Well Brexit is still in the news and looks like it will stay there for some years to come. Whatever we might think of it we will now have to cope with it. What does it mean for those of us who work in the cosmetic industry? The cosmetic industry is a particularly international one and for those of us based in the UK there are some potential risks ahead, and given the size of the UK market there will be plenty of companies around the globe that supply into it who will be looking on with interest and maybe a little worried about the ways any upcoming changes might affect business.

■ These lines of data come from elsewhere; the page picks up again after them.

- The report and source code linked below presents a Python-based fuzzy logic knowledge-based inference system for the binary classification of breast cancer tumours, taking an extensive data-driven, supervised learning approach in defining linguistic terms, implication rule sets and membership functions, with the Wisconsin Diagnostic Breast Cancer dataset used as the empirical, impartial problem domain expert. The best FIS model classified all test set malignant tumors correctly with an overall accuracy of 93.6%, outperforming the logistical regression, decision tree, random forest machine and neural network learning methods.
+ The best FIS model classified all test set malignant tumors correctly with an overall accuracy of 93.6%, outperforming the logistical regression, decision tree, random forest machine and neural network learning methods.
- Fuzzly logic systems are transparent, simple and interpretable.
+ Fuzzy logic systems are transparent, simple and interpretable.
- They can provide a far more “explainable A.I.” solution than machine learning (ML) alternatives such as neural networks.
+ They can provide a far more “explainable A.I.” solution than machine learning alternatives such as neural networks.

The main one is the requirement of the EU cosmetic regulations that any person or company trading in the EU has to have an address at which they can be contacted, and that address has to be in the EU. If the UK simply decides to go its own way on cosmetic regulations then UK addresses will no longer qualify. If things turned out particularly badly, the UK could impose the same requirement on EU businesses to have an address in the UK of course which would affect everyone on the continent who trades into the UK.

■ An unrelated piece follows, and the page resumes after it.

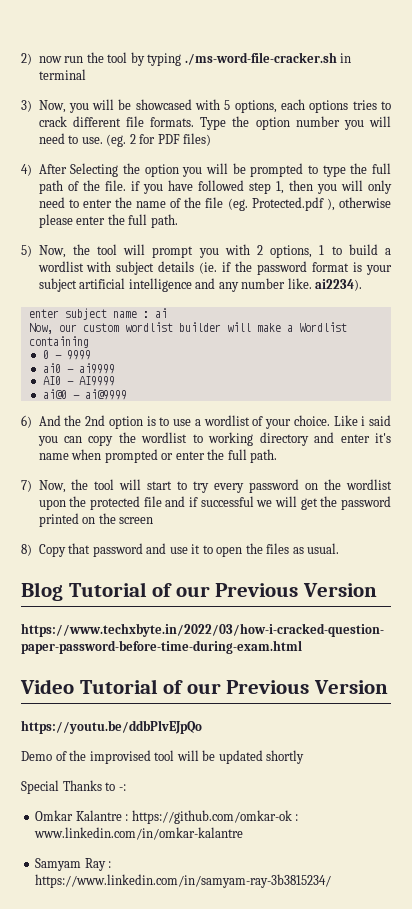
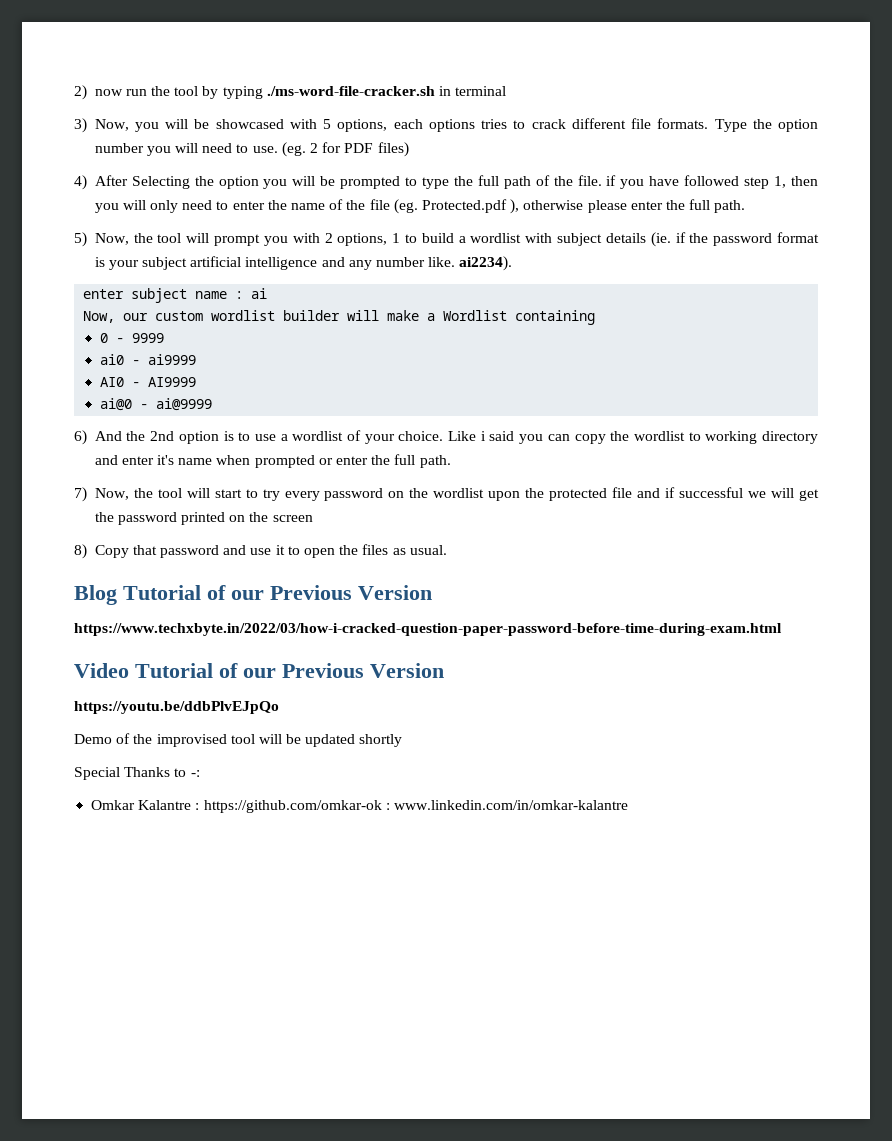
- Samyam Ray : https://www.linkedin.com/in/samyam-ray-3b3815234/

This would not be too much of an issue for big cosmetic companies who can cope with extra cost of running an office in another country, but would affect the ability of small companies to trade freely across the Channel. I dare say that low cost solutions will be found – but even low cost can be a problem if you are small enough.
The approach that any sane person would favour would simply be for the UK and EU to mutually recognise each other just as they currently do. This would mean that the status quo would continue which is what would suit most people involved best.

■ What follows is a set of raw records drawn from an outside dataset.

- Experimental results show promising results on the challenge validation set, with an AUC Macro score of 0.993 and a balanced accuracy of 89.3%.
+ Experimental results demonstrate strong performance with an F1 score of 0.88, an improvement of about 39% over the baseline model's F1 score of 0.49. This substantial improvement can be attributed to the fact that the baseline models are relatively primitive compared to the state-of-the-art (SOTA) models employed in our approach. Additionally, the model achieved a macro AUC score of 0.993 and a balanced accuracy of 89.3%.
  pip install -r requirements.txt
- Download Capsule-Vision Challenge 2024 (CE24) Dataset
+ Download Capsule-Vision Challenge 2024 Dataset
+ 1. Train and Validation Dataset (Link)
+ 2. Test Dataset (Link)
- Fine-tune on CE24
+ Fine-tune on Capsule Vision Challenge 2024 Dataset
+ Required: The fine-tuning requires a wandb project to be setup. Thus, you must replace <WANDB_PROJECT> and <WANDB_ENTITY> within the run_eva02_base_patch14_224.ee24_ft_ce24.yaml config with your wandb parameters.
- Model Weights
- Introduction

The obvious and logical response the EU would make to that suggestion would be that this would only be possible if the UK worked to EU cosmetic regulations, including any further alterations and changes to them in the future. I don’t see that as much of a hardship since any UK company that wanted to sell in Europe would have to comply with them anyway. The UK would of course lose any way of influencing those rules – and that would be something of a culture shock because UK representatives have in the past been very active in the framing of the legislation. But that is what the people of the UK have voted for so until they change their minds we’ll have to live with losing our say.
Whatever is done, I hope that it can all get sorted out quickly and that good sense and moderation prevail on both sides. Not knowing what is going to happen next is in many the worst situation to be in.
Another less urgent but probably in the long run more important issue is the newish system of cosmetovigilance that the last version of the EU cosmetic regulations introduced. Companies are now obliged to report all serious adverse reactions to their local authorities who in turn pass this onto a central database. In principle this is an important public health initiative, although because it hasn’t been running for long and also because health issues with cosmetics are pretty rare, there is not much to report in the way of beneficial effects as yet. It only went live in 2013. Again, it would make most sense if the UK simply signed up to the programme and participated in it on the same terms that it would have done if it were part of the union.
The other big long term initiative coming up will be the review of acceptable claims. This is something that has been in the public domain since 2009 when the draft of the current regulations was first released, but it doesn’t seem to have made much impact on people’s thoughts yet.
This process is due to start this year so we should be getting some details soon. I would expect the panel that is appointed will start publishing rulings at least by next year. Whether they have any legal validity in the UK in the circumstances I‘ll leave to the lawyers. But practically I would suggest we have no choice but to conform to them. We can hardly have claims that are acceptable in the UK but not across the Channel. And we certainly don’t want the perception to arise that you can get away with things in the UK that the EU doesn’t allow. Appearing indifferent to consumer rights is not a good look.
So basically if things go well the effect of Brexit on the cosmetic industry should be negligible if everyone behaves sensibly. The big risk is that if negotiations overall don’t proceed smoothly the cosmetic industry could find itself being used as bargaining chip in a much bigger game.
Let’s hope that doesn’t prove to be the case.